10/ The military registration specialties were indicated incorrectly in the cards, corrections were not made. Add to this the desire of some military commissars to fulfill the [mobilisation] plan as quickly as possible.
11/ And so it turned out that resuscitation specialists and surgeons were enlisted as grenade launchers and staff liaison officers as tank crew members. In addition, each enlistment office kept its own database, there was no centralised system."
12/ This reliance on paper records lies behind the spate of arson attacks on numerous Russian military enlistment offices over the past year. In many cases, the culprits likely beleived they could avoid mobilisation if they destroyed the records.
13/ Bad records led to the needless loss of people with valuable and scarce specialist skills, as the source notes.
14/ "A volunteer with experience as a military reconnaissance officer, special forces soldier and hand-to-hand combat instructor was for some unknown reason assigned to drive a tank. He and the tank crew were killed in the first month of service."

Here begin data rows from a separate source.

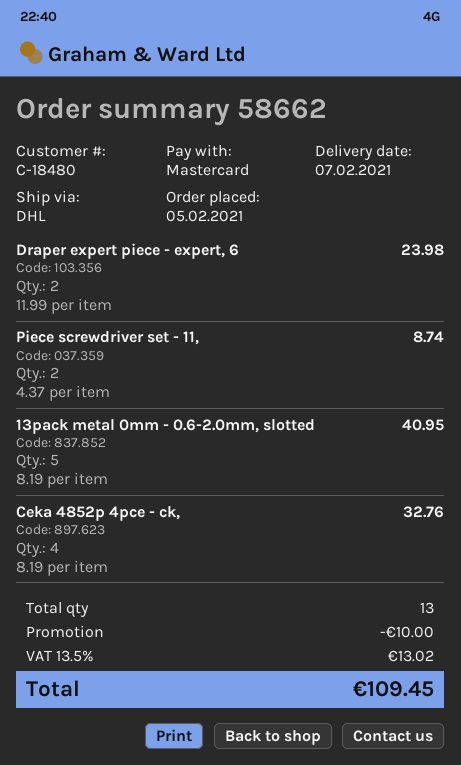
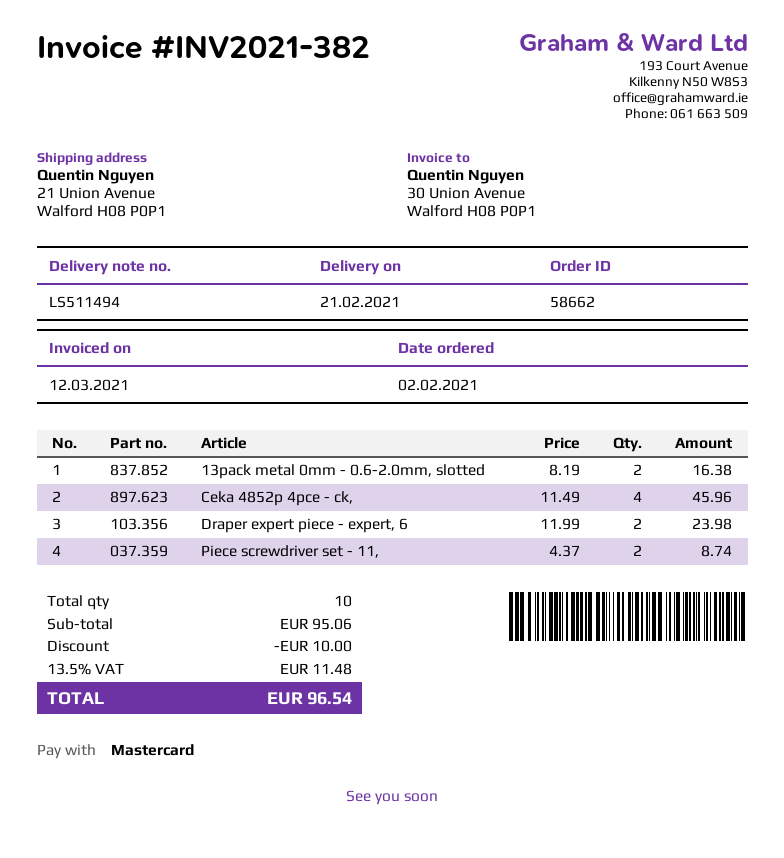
order date: 2021-02-05 -> 2021-02-02
delivery date: 2021-02-07 -> 2021-02-21
13pack metal 0mm - 0.6-2.0mm, slotted: 5 x 8.19 = 40.95 -> 2 x 8.19 = 16.38
Ceka 4852p 4pce - ck,: 4 x 8.19 = 32.76 -> 4 x 11.49 = 45.96
total quantity: 13 -> 10
tax: 13.5% = 13.02 -> 13.5% = 11.48
total: 109.45 -> 96.54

15/ The new database is intended to identify such people and mobilise them in the correct category, as well as accurately identifying those (such as IT specialists, students and the sick) who have exemptions.
16/ In addition, it's intended to help track down so-called 'evaders' – those who are trying to avoid military service. The database includes mobile phone numbers and photographs.
17/ This will enable 'evaders' to be tracked down by geolocating their mobile phone signals, as well as enabling the authorities to use CCTV cameras with facial recognition systems to track down those trying to evade mobilisation.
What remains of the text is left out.